A refugee in Israel seeks his own kind of justice in the masterful 'City of Secrets'
The Washington Post, April 26, 2016
In the Jerusalem of 1945, he's known as Yossi: a shrewd, agreeable taxi driver with grade-school Hebrew and fledgling English, ferrying tourists around the Old City in a black Peugeot (not his), showing them the Tower of David and the Jaffa Gate, selling them extra film and gratefully accepting their gratuities.
Back in his native Latvia, though, he was Brand, an apt name for a Jew branded by loss. His mechanical skills allowed him to walk free of the same Holocaust that swallowed up his wife, his sister and his parents. Now he's one of the thousands of refugees who have washed up in British-occupied Palestine, and the only thing keeping him afloat are the bogus papers supplied to him by the Haganah, a Jewish underground group waging war (along with the more radical Irgun) for an independent Zion.
Brand knows that if he's ever taken in for questioning, his fake identity will get him deported. But that's all right. He's been around enough to know that "as a Jew you were never safe."
In fact, no one is safe in "City of Secrets," Stewart O'Nan's biting, bruising, achingly sad historical novel. Certainly not Brand, coaxed and coerced by his clandestine cell into ever more dangerous assignments. Not his girlfriend and fellow freedom fighter, Eva, a scarred former actress reduced to working as a call girl at the King David Hotel. (Brand drives her to her assignations.) Not Jerusalem itself: "a puzzle box built of symbols, a confusion of old and new," threatening at any moment to explode.
In this kindling time, even the happiest moments bristle with danger. "Back at Eva's flat they had a nightcap under the stars in her little roof garden, Benny Goodman tootling from the other room, and slept with the windows open. In the middle of a dream, walking the streets of Riga, [Brand] woke to a mournful baying—a lonely dog, he thought, and then it was joined by another, and another, an entire pack. Outside the Dung Gate, in the Valley of Hinnom, the jackals were hunting."

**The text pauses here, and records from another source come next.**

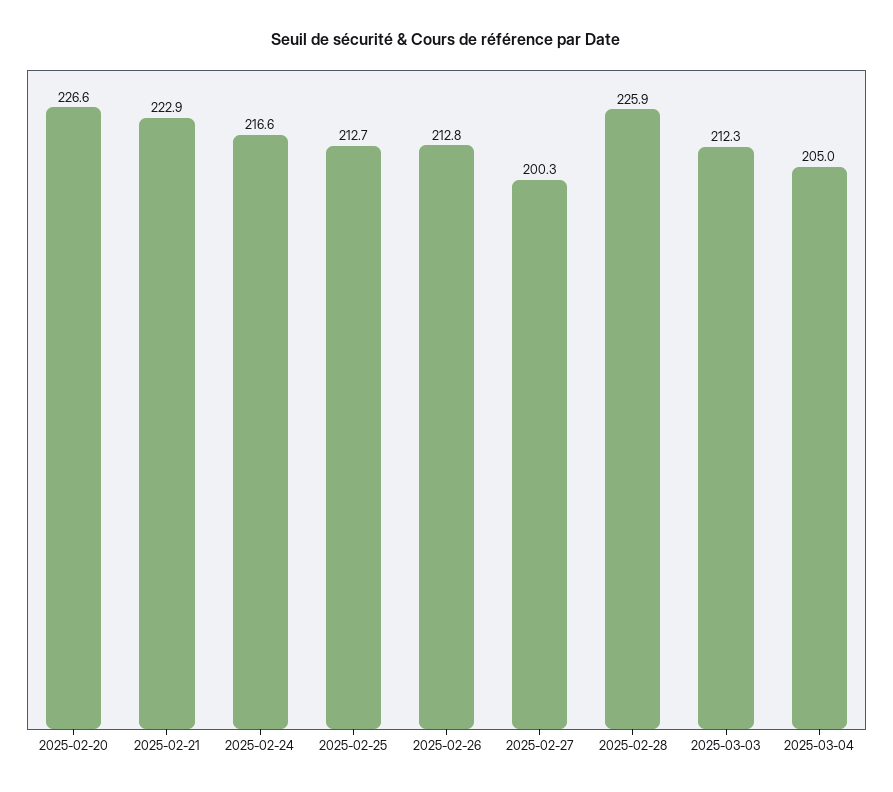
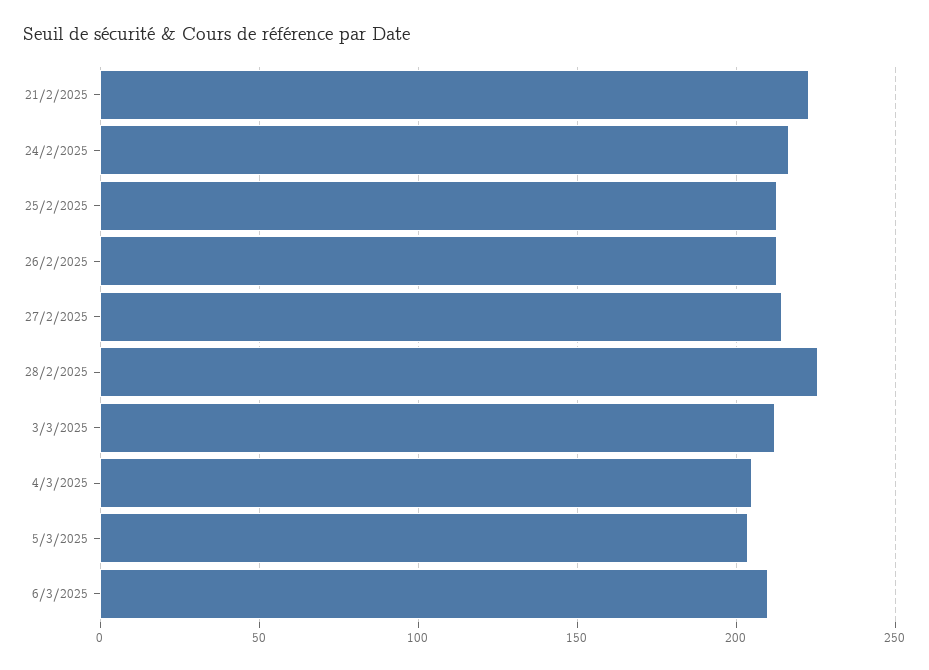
2025-02-20: 226.6 -> none
2025-02-27: 200.3 -> 215
5/3/2025: none -> 205
6/3/2025: none -> 210

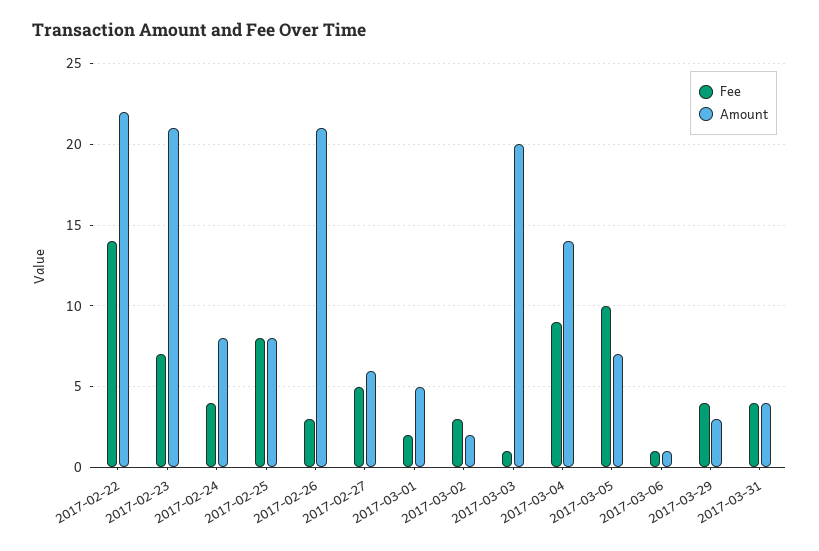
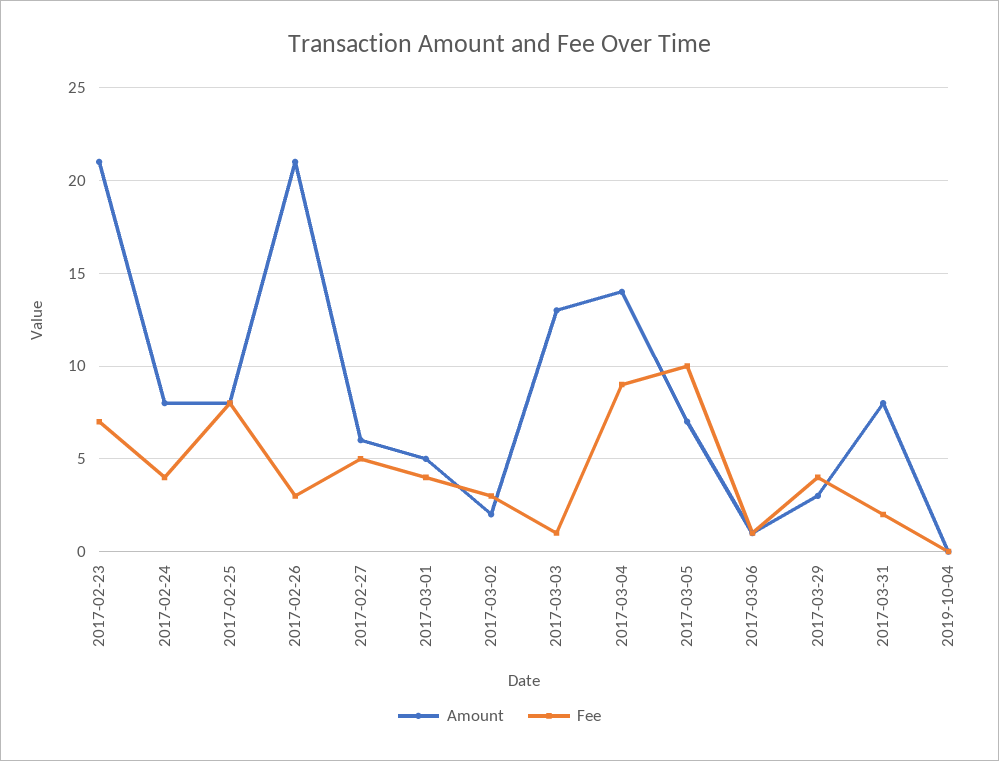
Fee, 2017-02-22: 14 -> none
Amount, 2017-02-22: 22 -> none
Fee, 2017-03-01: 2 -> 4
Amount, 2017-03-03: 20 -> 13
Fee, 2017-03-31: 4 -> 2
Amount, 2017-03-31: 4 -> 8
Amount, 2019-10-04: none -> 0
Fee, 2019-10-04: none -> 0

"City of Secrets" is, by inclination and design, quiet and finite, but its impact is deceptively large because O'Nan ("West of Sunset," "Emily, Alone") has something that can't be taught to a writer—and can indeed be unlearned by talented writers: the gift of authenticity. You'll rarely catch O'Nan being an author. You'll simply feel his story rolling past you, in the manner of an old Peugeot.
Maybe you'll register the simple rightness of a trip through the desert: the "loose consensus of tire tracks," the "liquid ripples of heat," "a crow jabbing at something in the dust." Maybe, without quite knowing why, you'll savor the snow "softening the graves" beneath Brand's window and the Primus stove and bottle of Johnnie Walker he keeps in his apartment and the downstairs landlady, picking away at Beethoven's "Moonlight Sonata" on a piano, "trying the opening bars over and over," her pet bird "chattering like a critic."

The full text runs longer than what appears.